Information given:
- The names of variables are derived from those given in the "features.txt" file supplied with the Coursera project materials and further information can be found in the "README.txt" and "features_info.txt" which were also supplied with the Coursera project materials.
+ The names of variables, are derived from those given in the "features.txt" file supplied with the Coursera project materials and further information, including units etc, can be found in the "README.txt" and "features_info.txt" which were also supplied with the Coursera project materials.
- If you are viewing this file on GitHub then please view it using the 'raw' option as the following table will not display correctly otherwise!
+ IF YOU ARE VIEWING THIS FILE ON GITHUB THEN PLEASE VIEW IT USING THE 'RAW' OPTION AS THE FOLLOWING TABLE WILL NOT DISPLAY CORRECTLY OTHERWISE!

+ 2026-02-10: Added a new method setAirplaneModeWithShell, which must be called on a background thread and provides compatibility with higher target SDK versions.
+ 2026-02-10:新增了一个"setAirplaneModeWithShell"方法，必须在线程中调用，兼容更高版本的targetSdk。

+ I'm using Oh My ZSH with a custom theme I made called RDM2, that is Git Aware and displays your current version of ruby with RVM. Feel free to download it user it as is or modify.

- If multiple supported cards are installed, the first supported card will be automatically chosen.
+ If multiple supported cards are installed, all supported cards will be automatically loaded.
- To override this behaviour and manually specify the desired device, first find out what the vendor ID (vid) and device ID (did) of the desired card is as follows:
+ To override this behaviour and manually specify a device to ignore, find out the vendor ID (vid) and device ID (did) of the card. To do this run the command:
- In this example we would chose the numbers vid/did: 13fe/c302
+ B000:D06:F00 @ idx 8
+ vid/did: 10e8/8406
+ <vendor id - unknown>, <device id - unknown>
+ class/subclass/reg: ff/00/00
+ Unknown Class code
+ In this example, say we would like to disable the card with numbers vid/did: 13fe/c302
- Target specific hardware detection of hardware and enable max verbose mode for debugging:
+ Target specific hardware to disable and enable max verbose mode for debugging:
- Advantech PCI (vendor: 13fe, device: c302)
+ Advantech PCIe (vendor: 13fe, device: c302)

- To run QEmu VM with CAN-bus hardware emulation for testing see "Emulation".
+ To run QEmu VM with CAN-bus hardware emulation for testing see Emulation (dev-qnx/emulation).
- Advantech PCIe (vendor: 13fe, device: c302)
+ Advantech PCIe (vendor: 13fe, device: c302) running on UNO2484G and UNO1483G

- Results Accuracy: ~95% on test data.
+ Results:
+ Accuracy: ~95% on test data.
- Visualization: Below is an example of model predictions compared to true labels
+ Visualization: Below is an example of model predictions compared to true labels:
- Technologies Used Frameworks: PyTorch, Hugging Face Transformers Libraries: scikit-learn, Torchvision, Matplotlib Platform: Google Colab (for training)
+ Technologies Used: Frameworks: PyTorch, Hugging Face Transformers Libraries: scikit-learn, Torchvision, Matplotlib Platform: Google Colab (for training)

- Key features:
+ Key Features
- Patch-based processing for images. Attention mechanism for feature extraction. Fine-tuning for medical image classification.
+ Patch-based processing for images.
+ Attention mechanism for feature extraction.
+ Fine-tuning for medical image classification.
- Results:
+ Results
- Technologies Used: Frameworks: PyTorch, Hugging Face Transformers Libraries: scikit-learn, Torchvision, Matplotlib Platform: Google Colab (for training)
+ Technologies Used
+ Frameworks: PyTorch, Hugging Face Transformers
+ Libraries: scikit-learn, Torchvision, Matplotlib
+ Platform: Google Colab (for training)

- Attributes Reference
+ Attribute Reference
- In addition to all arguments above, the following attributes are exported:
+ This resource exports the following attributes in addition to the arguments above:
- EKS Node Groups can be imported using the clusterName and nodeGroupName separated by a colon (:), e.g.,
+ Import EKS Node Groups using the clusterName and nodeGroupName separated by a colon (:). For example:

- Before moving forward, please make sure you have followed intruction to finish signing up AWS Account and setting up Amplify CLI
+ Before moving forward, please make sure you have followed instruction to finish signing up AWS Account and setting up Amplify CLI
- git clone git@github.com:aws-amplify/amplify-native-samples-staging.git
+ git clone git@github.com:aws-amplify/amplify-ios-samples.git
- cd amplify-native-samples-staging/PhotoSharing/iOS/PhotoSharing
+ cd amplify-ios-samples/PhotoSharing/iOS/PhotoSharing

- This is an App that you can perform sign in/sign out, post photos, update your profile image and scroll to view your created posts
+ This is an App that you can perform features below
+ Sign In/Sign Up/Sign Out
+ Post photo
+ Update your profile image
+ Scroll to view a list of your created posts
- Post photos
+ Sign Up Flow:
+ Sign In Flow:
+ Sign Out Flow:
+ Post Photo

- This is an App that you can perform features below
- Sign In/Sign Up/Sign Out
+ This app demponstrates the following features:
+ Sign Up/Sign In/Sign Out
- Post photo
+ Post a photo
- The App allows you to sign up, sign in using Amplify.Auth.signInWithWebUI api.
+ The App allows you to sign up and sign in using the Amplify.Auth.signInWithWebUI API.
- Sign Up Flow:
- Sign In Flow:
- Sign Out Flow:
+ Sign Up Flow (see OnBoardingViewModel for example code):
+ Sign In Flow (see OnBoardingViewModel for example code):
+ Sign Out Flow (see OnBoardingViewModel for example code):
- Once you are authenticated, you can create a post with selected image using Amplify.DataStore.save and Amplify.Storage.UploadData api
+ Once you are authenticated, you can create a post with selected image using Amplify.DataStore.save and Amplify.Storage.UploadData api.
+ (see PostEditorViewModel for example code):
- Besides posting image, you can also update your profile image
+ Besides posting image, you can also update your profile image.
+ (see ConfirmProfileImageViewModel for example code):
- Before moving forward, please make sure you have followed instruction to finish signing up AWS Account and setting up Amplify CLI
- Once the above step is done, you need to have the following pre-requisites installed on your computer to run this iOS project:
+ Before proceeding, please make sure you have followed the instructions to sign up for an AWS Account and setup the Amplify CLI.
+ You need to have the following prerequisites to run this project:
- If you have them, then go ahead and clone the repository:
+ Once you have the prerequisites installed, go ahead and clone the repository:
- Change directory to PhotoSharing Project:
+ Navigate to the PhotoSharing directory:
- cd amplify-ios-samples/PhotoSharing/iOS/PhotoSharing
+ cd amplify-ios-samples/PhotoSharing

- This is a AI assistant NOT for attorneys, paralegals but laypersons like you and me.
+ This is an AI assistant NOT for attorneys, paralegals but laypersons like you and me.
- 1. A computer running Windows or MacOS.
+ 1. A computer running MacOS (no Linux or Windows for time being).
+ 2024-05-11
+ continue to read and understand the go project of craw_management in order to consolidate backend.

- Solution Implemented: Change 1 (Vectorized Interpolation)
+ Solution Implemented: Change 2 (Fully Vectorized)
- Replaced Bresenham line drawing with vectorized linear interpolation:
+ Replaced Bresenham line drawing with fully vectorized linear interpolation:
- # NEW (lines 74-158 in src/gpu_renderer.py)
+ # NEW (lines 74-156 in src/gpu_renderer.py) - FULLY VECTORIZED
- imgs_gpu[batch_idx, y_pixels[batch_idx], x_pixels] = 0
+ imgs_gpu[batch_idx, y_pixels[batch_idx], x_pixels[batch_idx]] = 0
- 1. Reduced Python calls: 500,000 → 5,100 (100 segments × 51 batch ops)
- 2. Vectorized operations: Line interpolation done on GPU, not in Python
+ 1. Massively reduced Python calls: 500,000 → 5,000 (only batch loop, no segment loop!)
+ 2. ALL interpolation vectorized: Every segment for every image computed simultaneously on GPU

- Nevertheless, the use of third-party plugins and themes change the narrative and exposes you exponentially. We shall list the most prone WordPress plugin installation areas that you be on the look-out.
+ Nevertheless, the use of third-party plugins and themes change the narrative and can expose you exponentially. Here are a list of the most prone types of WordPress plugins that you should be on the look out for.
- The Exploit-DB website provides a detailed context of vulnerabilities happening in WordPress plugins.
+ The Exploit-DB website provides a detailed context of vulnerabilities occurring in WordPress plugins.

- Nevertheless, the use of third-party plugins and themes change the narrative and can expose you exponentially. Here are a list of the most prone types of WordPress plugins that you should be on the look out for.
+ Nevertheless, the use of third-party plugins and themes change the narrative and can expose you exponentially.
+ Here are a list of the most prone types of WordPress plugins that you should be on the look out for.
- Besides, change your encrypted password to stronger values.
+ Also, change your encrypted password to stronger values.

What the task requires:
On how many lines of the records above does the word "posting" appear? Answer with only that number.

Response area:
2